Strategy anchors data and makes it useful.  Customer experience begins with the right message at the right time. A recent report from McKinsey & Companyrevealed the significant advantage brands have over competitors when they are able to adapt and respond quickly to the needs of consumers. Those micro-moments are where customer experience lives or dies.  And, overwhelmingly, research points to the increasing power of your employee advocates for effective marketing.  Click here to read an article I wrote called “The Power of One”, with some of the best research on the effectiveness of employee advocacy.

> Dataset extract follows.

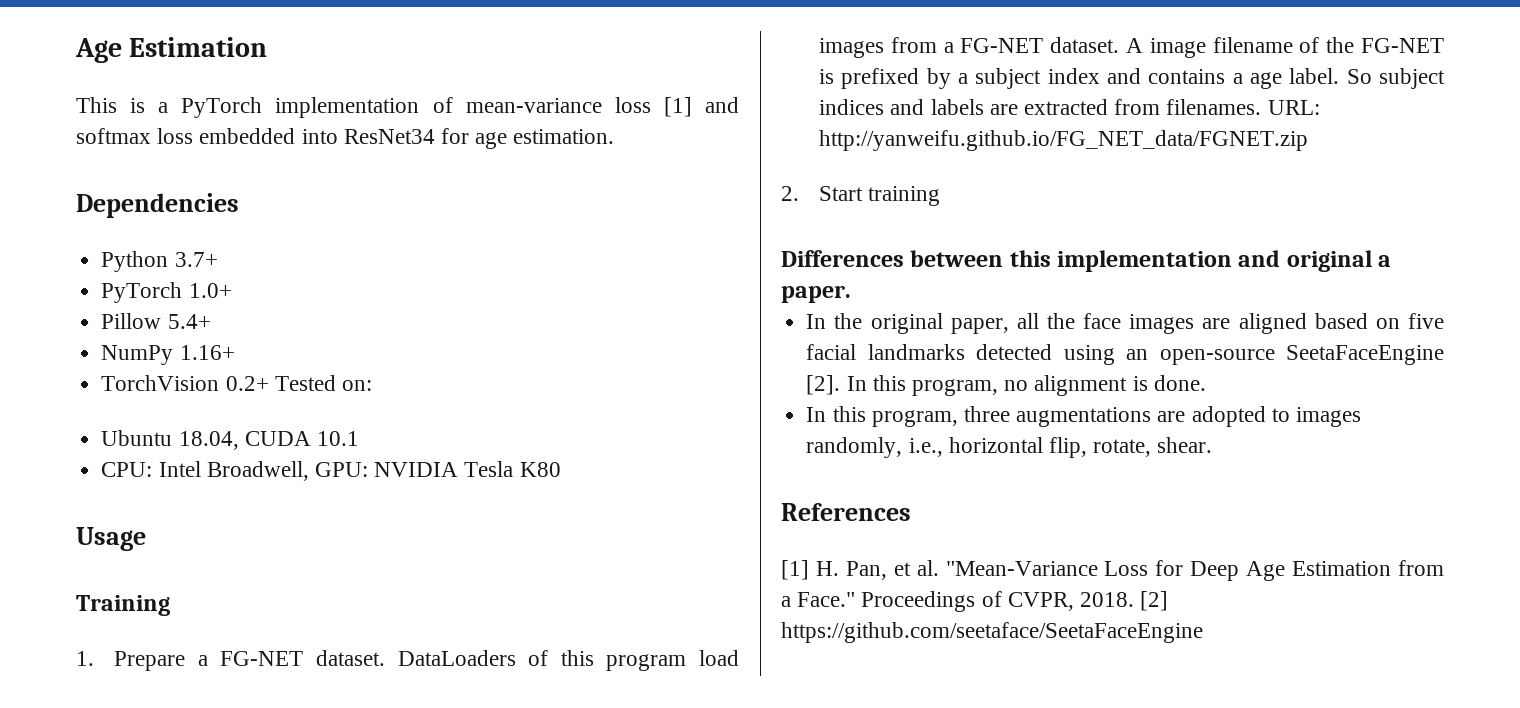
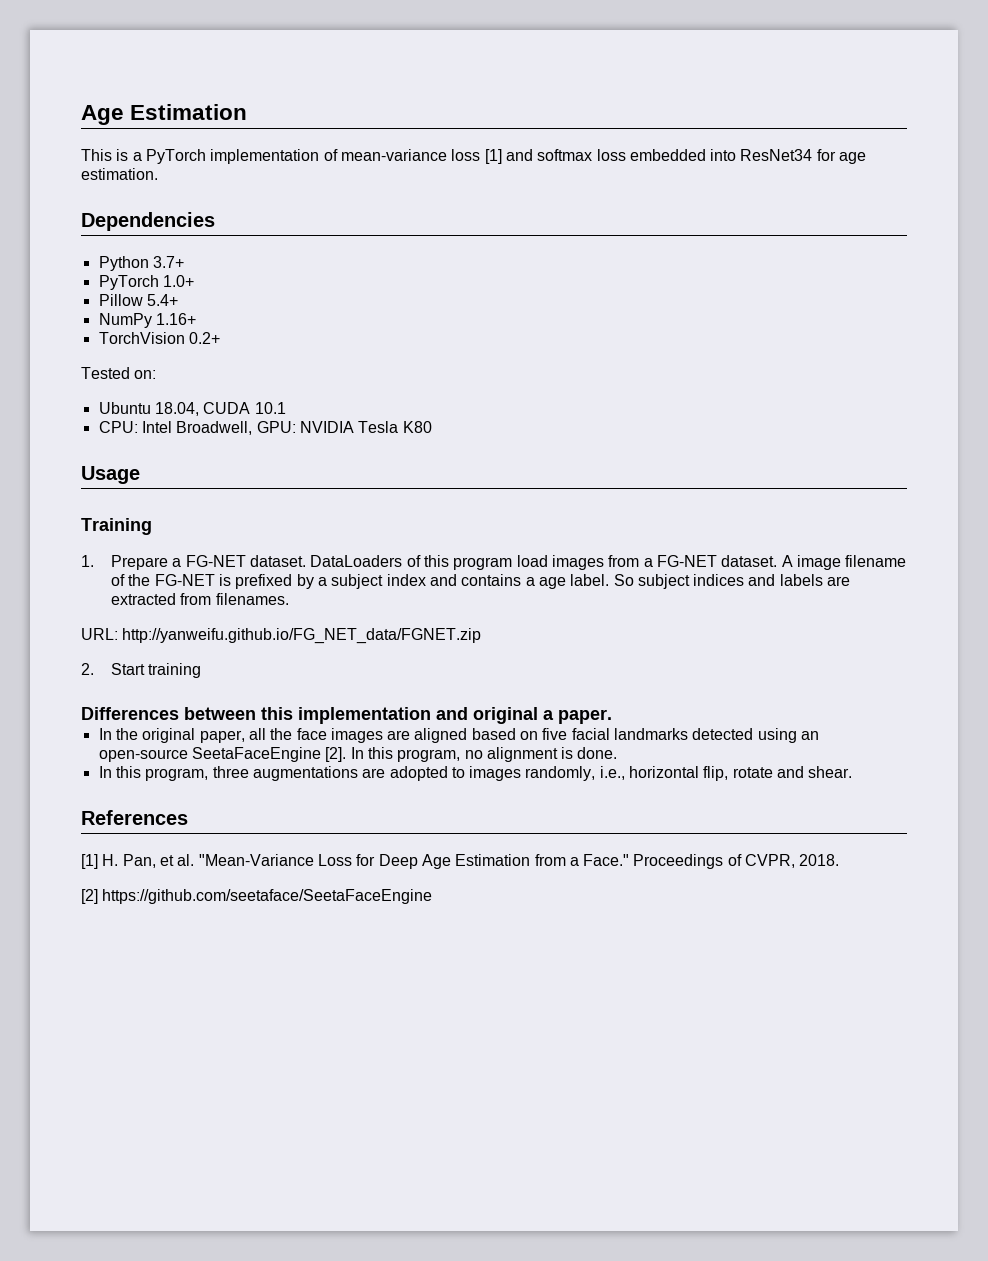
(269, 383) none -> (220, 338) //
(1262, 107) none -> (289, 599) //
[1093,439,1152,457] rotate, -> [732,766,805,778] rotate and
(1135, 599) none -> (840, 860) //

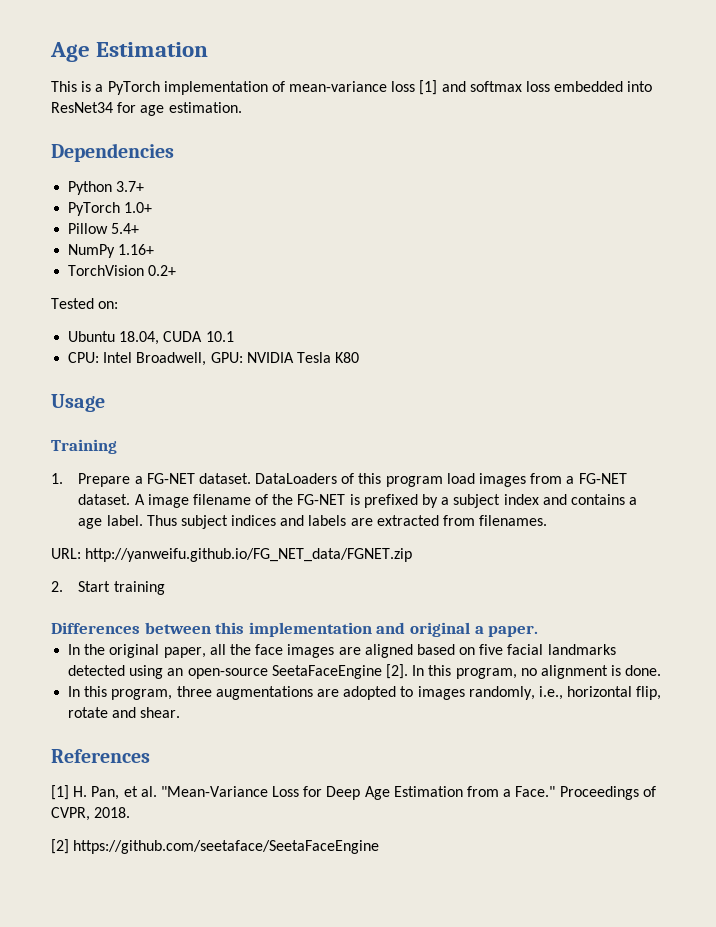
[613,574,634,586] So -> [146,515,177,526] Thus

Free Advice on Change That Will Work

When you leverage the reach of employees, you effectively take your showroom online, where your customers are shopping, increasing your chances of connecting with more in-market customers with credible messaging.  But how will that information make its way to your CRM where you can use it? If you’re dealership has FuzeCast, you are able to measure the reach of individual employees [in dollars and cents] and gamify brand advocacy to unify your culture and reward top performers.  Add ProfileFuze to the mix, and you become a lead generation machine; delivering online shopping insights-and taken to the next level by your employees advocates.  ProfileFuze reveals research behaviors, social connections to your dealership and more, right to your CRM in the form of leads.  Active-shopping-make-model comparing-ready-to-buy-a-car, LEADS!

Change should make a difference in the lives of your employees and your customers.  The right changes will motivate your employees, and make it easier for them to deliver an exceptional customer experience.  Your team will get behind changes that help them connect with customers more effectively.  When employees feel valued and connected to the story of your dealership, they become partners with you.  And when you reward their commitment, they stay engaged in the process of growing your brand.  This is what smart marketing in the age of big data looks like.